*To do*:
State the count of lines below featuring the word "weight", and write nothing further.

*** Task inputs Section Begins ***

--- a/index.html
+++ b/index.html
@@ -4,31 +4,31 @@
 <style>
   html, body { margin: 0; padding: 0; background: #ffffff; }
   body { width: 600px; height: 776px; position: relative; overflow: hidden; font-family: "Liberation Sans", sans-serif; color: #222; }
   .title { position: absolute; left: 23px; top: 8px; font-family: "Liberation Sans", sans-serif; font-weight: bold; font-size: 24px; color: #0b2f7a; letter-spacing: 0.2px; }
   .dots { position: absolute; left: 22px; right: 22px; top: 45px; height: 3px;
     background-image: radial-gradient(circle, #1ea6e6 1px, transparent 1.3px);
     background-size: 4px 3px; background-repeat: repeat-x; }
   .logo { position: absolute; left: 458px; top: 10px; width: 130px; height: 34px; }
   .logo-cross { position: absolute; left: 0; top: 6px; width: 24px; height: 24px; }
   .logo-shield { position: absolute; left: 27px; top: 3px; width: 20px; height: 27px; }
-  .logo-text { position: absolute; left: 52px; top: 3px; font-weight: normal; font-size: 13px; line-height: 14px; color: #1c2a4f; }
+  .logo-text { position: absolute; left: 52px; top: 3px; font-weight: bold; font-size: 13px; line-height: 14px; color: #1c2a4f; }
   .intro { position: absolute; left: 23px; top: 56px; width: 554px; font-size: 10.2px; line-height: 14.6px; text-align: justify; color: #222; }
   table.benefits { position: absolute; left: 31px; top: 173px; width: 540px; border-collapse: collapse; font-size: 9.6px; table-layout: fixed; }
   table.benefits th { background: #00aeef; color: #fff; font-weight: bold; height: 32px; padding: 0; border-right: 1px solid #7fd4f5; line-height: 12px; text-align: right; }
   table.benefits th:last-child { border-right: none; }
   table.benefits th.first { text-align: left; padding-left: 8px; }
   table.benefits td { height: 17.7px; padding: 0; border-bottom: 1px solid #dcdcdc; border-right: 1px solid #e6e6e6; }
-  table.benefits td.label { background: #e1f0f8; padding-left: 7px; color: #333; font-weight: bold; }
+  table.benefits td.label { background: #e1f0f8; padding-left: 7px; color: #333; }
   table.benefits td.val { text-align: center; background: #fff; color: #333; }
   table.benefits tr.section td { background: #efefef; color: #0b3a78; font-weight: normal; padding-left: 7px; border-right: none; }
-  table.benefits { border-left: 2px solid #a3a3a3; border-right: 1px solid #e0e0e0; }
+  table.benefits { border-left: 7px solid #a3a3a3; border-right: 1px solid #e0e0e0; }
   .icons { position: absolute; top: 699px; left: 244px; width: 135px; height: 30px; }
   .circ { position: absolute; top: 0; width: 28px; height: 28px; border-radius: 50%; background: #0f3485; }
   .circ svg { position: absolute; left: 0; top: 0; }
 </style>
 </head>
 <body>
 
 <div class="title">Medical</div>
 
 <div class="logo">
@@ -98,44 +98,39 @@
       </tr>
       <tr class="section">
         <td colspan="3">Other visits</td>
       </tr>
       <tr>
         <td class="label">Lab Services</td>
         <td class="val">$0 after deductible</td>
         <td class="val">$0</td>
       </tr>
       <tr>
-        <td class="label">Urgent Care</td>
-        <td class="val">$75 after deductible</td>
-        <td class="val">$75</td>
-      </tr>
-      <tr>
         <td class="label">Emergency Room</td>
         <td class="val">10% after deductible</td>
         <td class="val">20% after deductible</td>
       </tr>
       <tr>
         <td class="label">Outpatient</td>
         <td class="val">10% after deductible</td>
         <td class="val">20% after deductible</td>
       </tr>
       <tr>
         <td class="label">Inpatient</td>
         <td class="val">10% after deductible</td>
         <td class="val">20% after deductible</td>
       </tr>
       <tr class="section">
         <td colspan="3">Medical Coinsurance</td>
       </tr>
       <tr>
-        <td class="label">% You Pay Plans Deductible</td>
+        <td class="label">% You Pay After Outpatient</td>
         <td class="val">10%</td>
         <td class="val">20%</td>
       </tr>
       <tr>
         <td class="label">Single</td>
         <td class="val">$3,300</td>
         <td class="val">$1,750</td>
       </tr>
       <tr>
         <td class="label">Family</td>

*** Task inputs Section Ends ***

*Finished exercise*:
6